Task to carry out >> Compute how many lines in the records below contain the string "total" and give that number without other output.

Records for the task >>
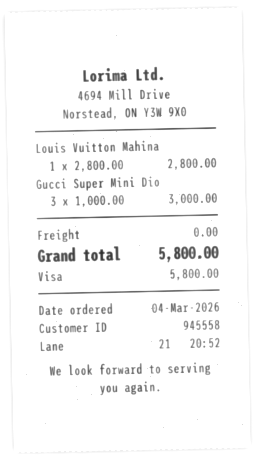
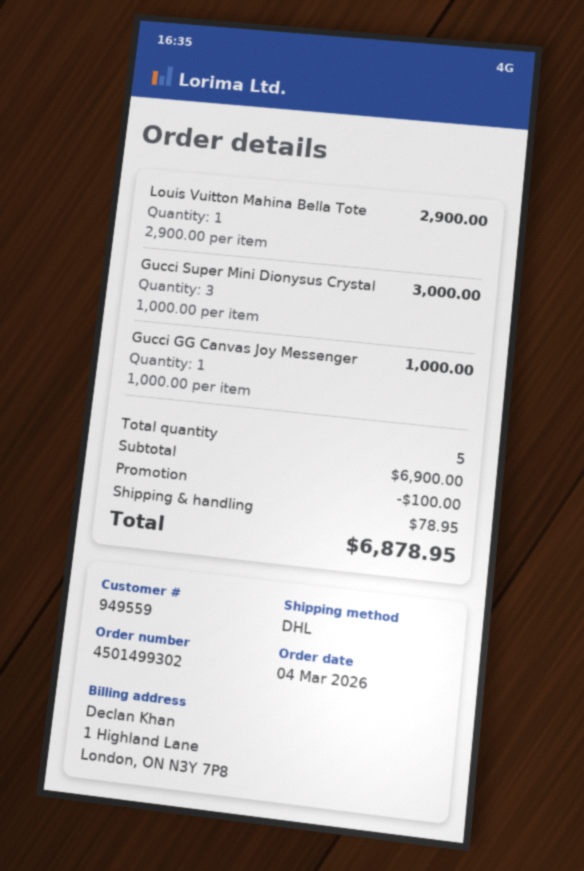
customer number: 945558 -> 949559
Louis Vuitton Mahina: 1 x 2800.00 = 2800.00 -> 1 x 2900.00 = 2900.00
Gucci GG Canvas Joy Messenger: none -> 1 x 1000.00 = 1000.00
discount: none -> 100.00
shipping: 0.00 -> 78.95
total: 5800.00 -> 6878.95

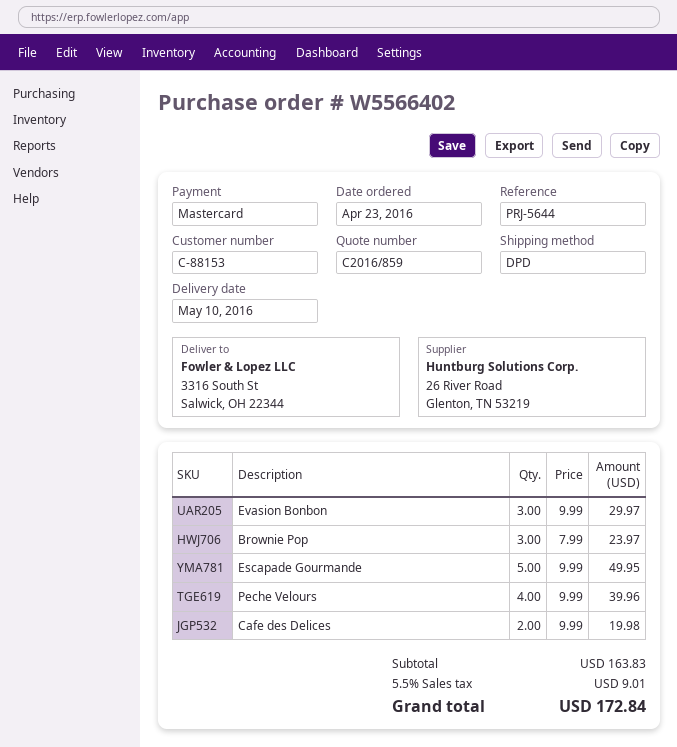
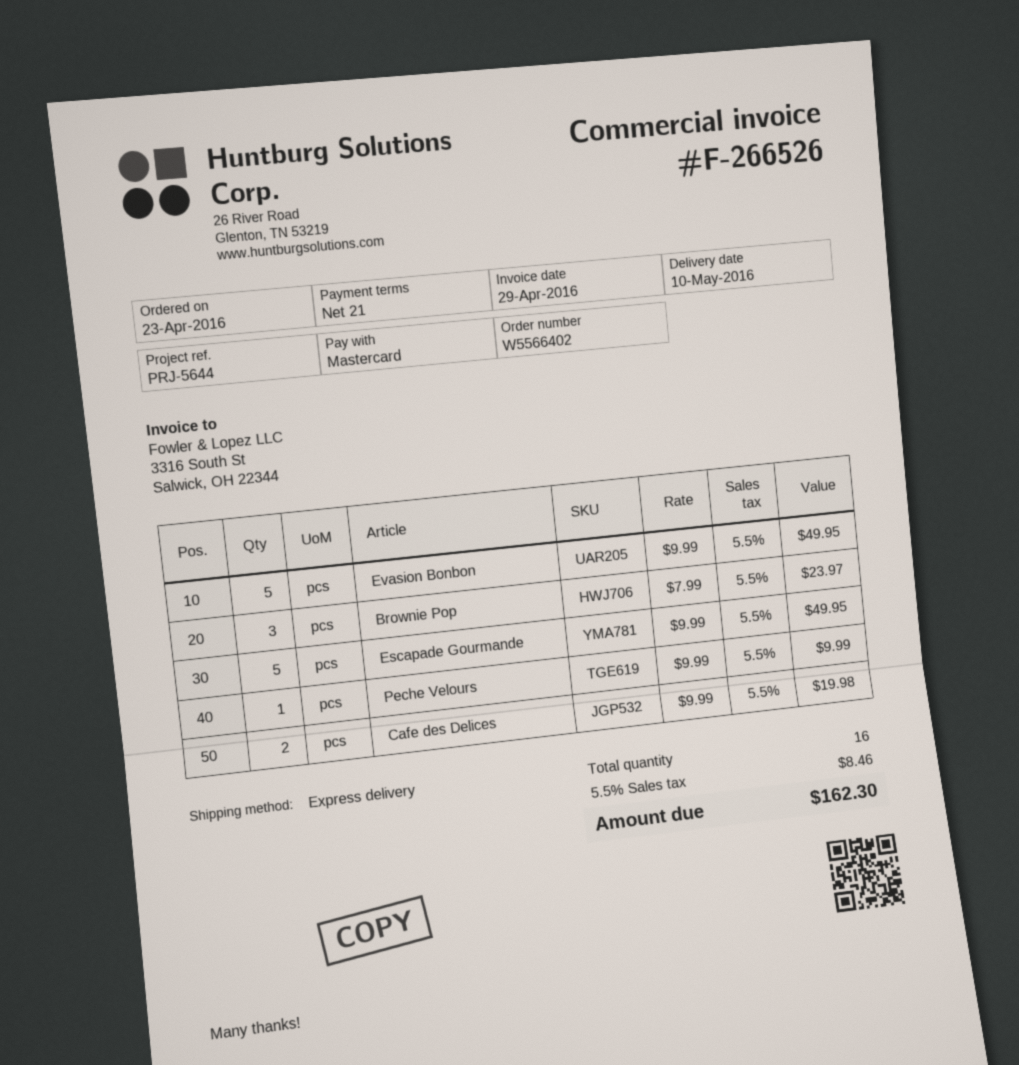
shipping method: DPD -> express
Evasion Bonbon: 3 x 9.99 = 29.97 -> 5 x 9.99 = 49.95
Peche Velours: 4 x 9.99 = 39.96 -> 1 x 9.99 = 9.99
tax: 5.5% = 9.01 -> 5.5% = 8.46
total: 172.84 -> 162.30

Answer space >> 2